The present national policies for environmental management are contained in the National Forest Policy, 1988, the National Conservation Strategy and Policy Statement on Environment and Development, 1992 and the Policy Statement on Abatement of Pollution, 1992. All of these policies have recognized the need for sustainable development in their specific contexts and formulated necessary strategies to give effect to such recognition. The National Environment Policy, 2006 adopted by the Government seeks to extend the coverage, and fill in gaps that still exist, in light of present knowledge and accumulated experience.
Air Pollution is the presence of substances in air in sufficient concentration and for sufficient time, so as to be, or threaten to be injurious to human, plant or animal life. Air pollutants arise from both man made and natural processes. Thermal Power Plants, Industrial Boilers, Automobiles, Agricultural practices, etc. are sources of air pollution.
Air Quality Trends
A decreasing trend has been observed in SO2 levels in the country during the last few years. The decreasing trend is perhaps due to various interventions made during the recent years such as reduction of Sulphur in diesel and use of cleaner fuel like CNG for public transport, besides improved emission norms for new vehicles commensurate with improved fuel quality. Fluctuating trends have further been observed in NO2 and RSPM levels across the country.
National Ambient Air Quality Monitoring Programme
A nation-wide National Ambient Air Quality Monitoring Programme (NAMP) under implementation comprising of 342 operating stations in 127 cities/towns of 26 States and 4 Union Territories of the country. The main objectives of the NAMP is to determine the status and trends in the ambient air quality at various locations.

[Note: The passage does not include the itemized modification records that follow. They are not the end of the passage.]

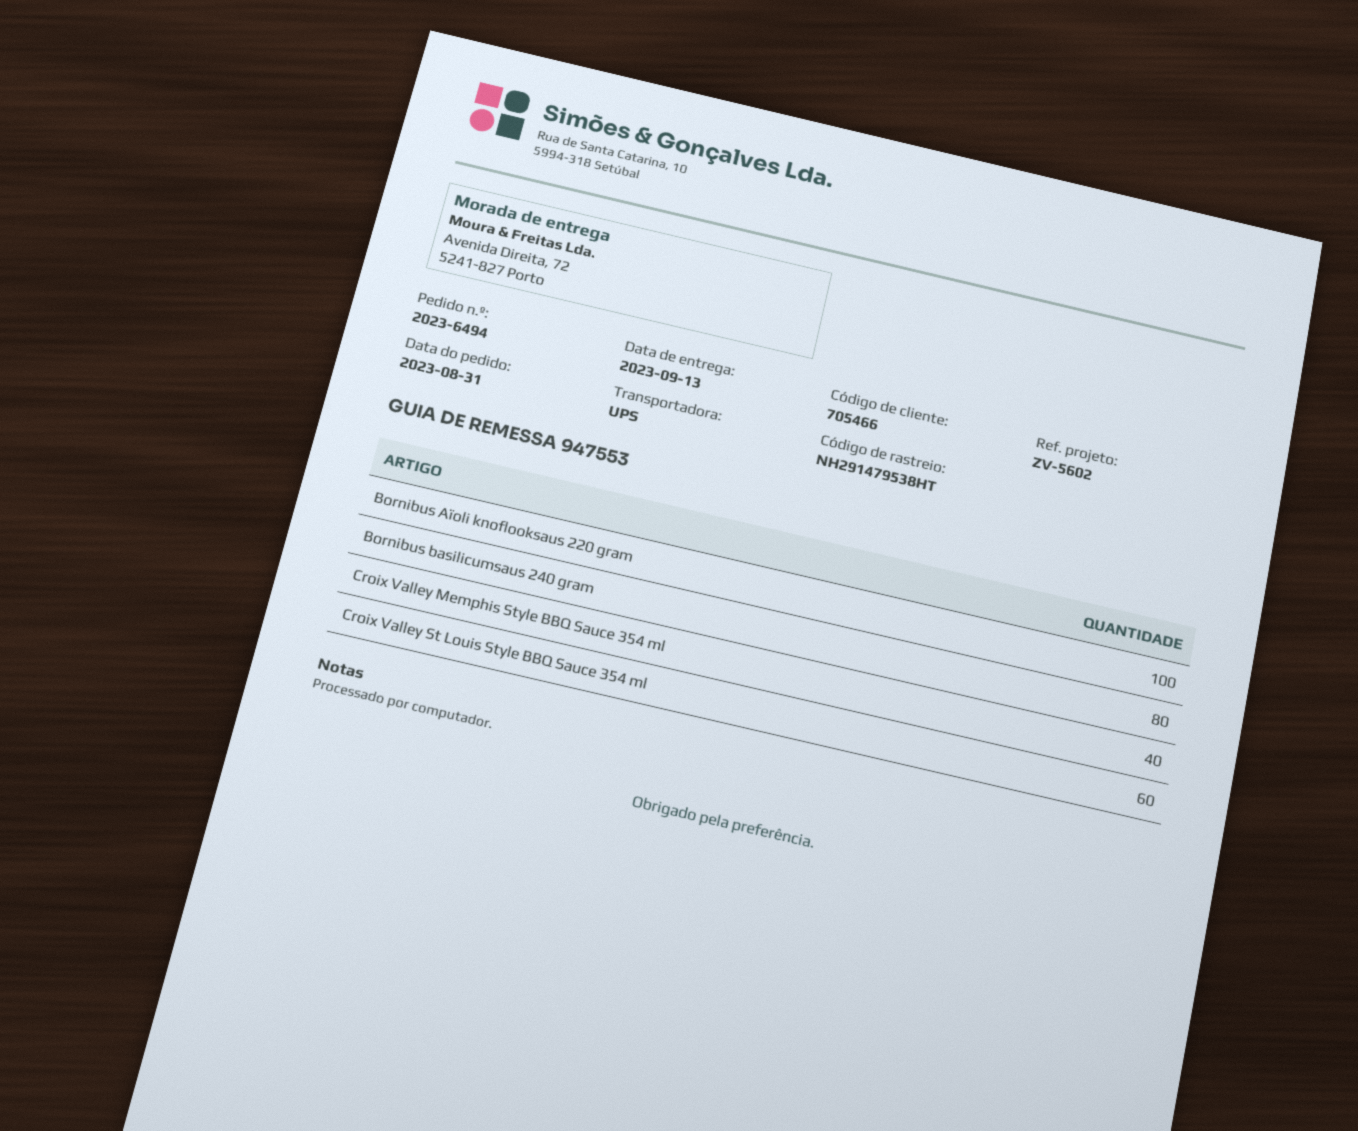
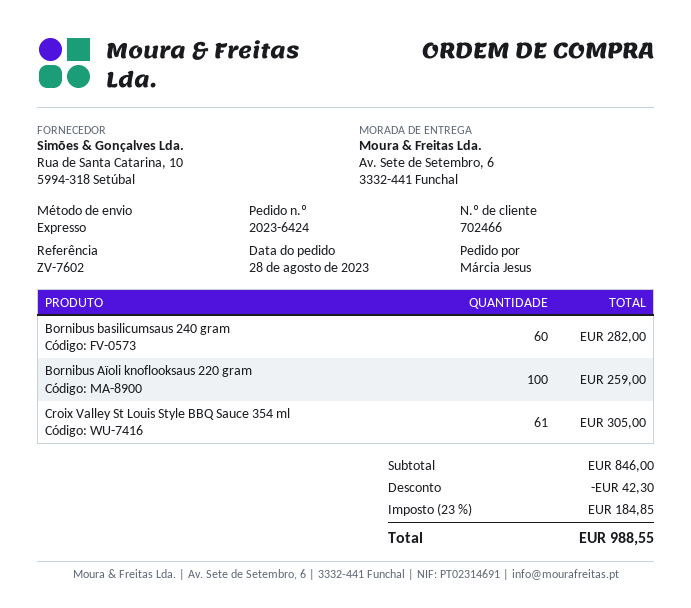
order number: 2023-6494 -> 2023-6424
order date: 2023-08-31 -> 2023-08-28
customer number: 705466 -> 702466
reference: ZV-5602 -> ZV-7602
shipping method: UPS -> express
ship to: Avenida Direita, 72, 5241-827 Porto -> Av. Sete de Setembro, 6, 3332-441 Funchal
Bornibus basilicumsaus 240 gram: 80 -> 60
Croix Valley Memphis Style BBQ Sauce 354 ml: 40 -> none
Croix Valley St Louis Style BBQ Sauce 354 ml: 60 -> 61

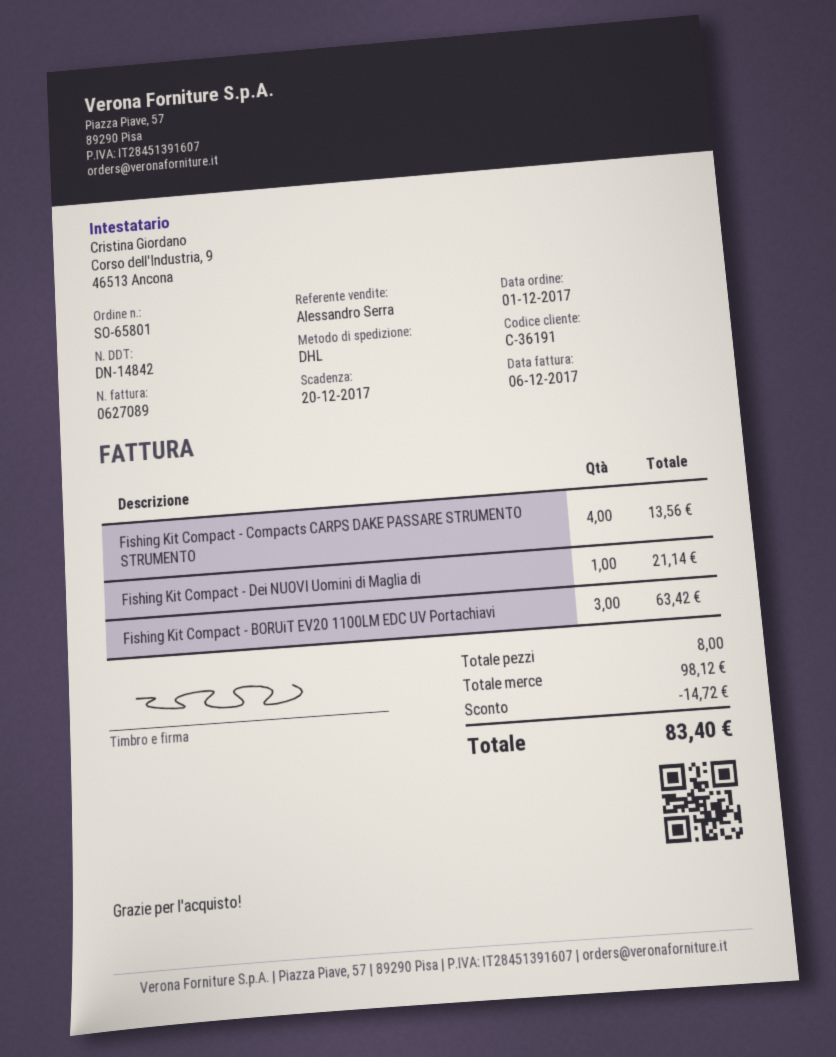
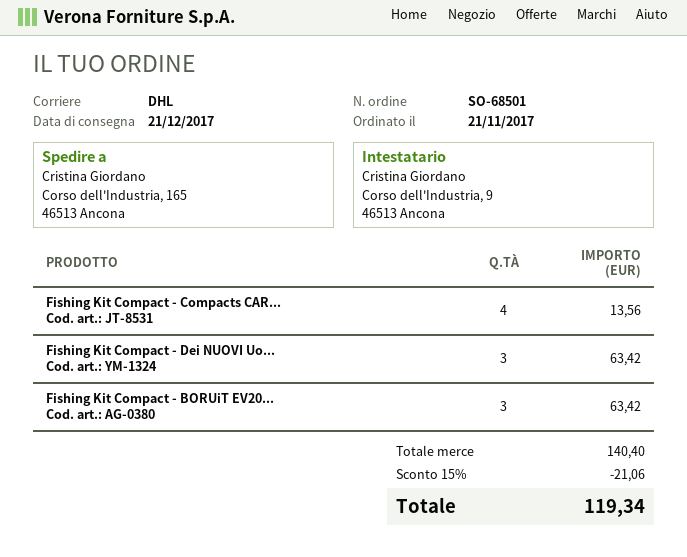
order number: SO-65801 -> SO-68501
order date: 2017-12-01 -> 2017-11-21
Fishing Kit Compact - Dei NUOVI Uomini di Maglia di: 1 for 21.14 -> 3 for 63.42
subtotal: 98.12 -> 140.40
discount: 14.72 -> 21.06
total: 83.40 -> 119.34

Under NAMP, four air pollutants viz., Sulphur Dioxide (SO2 ), Oxide of Nitrogen (as NO2 ), Suspended Particulate Matter (SPM) and Respirable Suspended Particulate Matter (RSPM/PM10), have been identified for regular monitoring at all the locations. The monitoring of meteorological parameters such as wind speed and direction, relative humidity and temperature have also been integrated with the monitoring of air quality. The monitoring of pollutants are carried out for 24 hours (4) hourly sampling for gaseous pollutants and 8-hourly sampling for particularly matter) with frequency of twice a week, to have 104 observations in a year. The Zonal Offices of the Central Pollution Control Board, various State Pollution Control Boards, Pollution Control Committees of UTs and the National Environmental Engineering Research Institute (NEERI), Nagpur are associated with the CPCB in the nation-wide air quality monitoring activities under NAMP. The CPCB co-ordinates with these agencies to ensure uniformity, consistency of air quality data and provides technical and financial support to them for operating the monitoring stations.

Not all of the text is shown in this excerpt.